Exploring ASGI middleware, background tasks, and advanced request/response patterns in FastAPI.


ASGI Middleware in FastAPI

Middleware is a layer that sits between the server and your application. In ASGI, middleware is an async callable that can intercept requests and responses:

from starlette.middleware.base import BaseHTTPMiddleware
from fastapi import FastAPI, Request

app = FastAPI()

class SimpleMiddleware(BaseHTTPMiddleware):
    async def dispatch(self, request: Request, call_next):
        print(f"Request URL: {request.url}")
        response = await call_next(request)
        response.headers['X-Custom-Header'] = 'Hello from Middleware'
        return response

app.add_middleware(SimpleMiddleware)

Middleware can be used for:

  • Logging requests and responses
  • Adding custom headers
  • Handling authentication and authorization
  • Measuring performance or request duration

Background Tasks

FastAPI supports running tasks after sending the response, which is essential for operations that don’t need to block the request:

from fastapi import FastAPI, BackgroundTasks

app = FastAPI()

def write_log(message: str):
    with open("log.txt", "a") as f:
        f.write(f"{message}\n")

@app.post("/send-data/")
async def send_data(data: dict, background_tasks: BackgroundTasks):
    background_tasks.add_task(write_log, f"Received: {data}")
    return {"message": "Data received.

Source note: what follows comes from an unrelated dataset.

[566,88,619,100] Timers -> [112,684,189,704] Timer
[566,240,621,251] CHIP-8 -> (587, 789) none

Logging in background."}

Benefits:

  • Improves response time for users
  • Allows long-running tasks to run asynchronously
  • Integrates cleanly with async applications

Request and Response Lifecycle

Understanding the request/response lifecycle is key for advanced FastAPI applications:

Client → ASGI Server → Middleware → Path Operation → Response → Middleware → ASGI Server → Client
  • Request passes through middleware first
  • Path operation executes next
  • Response goes back through middleware before returning to client

Middleware can mutate request or response, while background tasks run after the response is sent.

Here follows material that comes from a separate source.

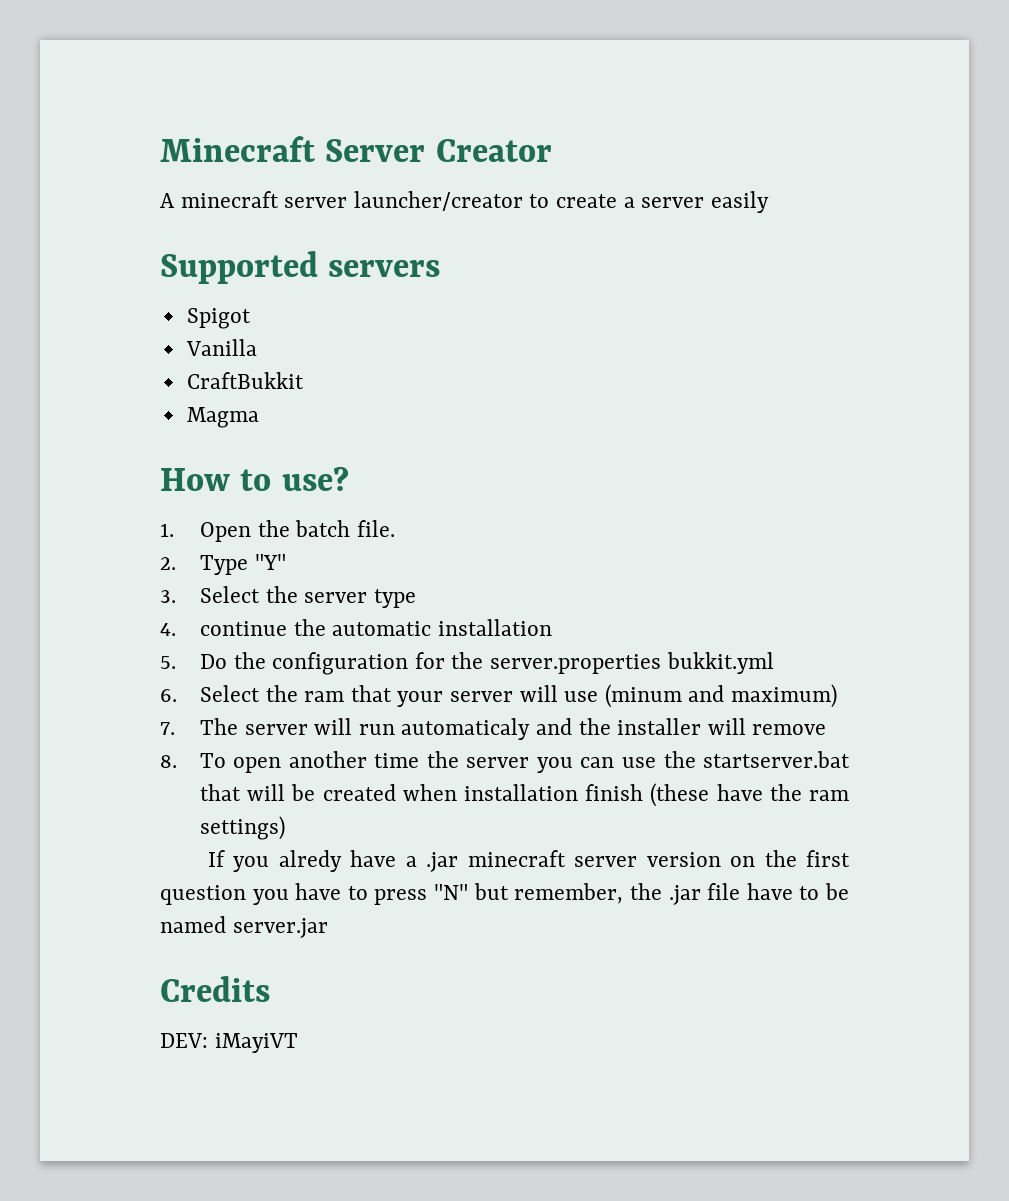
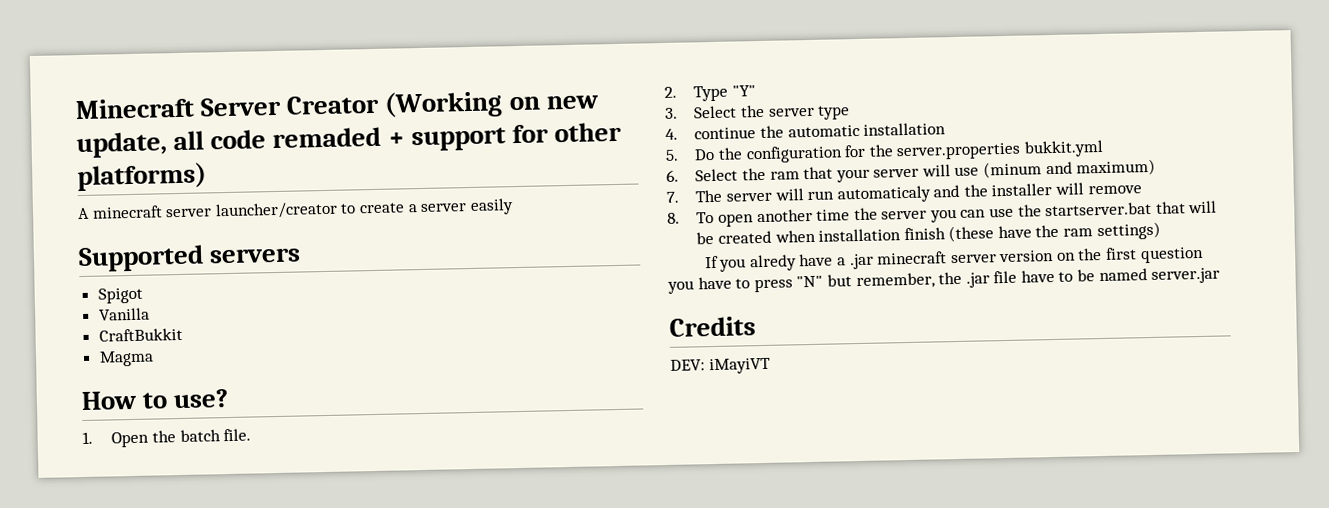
(552, 150) none -> [384,90,599,119] [76,121,623,159] [77,162,207,192] (Working on new update, all code remaded + support for other platforms)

Combining Middleware and Background Tasks

You can combine these features for advanced use cases:

  • Logging requests and saving metrics in background
  • Authenticating users and sending notifications asynchronously
  • Transforming requests and caching responses
@app.post("/upload/")
async def upload_file(file: bytes, background_tasks: BackgroundTasks):
    background_tasks.add_task(process_file, file)
    return {"status": "File received, processing in background"}

This pattern is essential for high-performance, real-world FastAPI apps.


Best Practices

  1. Keep middleware lightweight – avoid blocking operations.
  2. Use background tasks for I/O-heavy operations.
  3. Leverage ASGI features for streaming and WebSocket scenarios.
  4. Monitor performance – middleware can introduce latency if overused.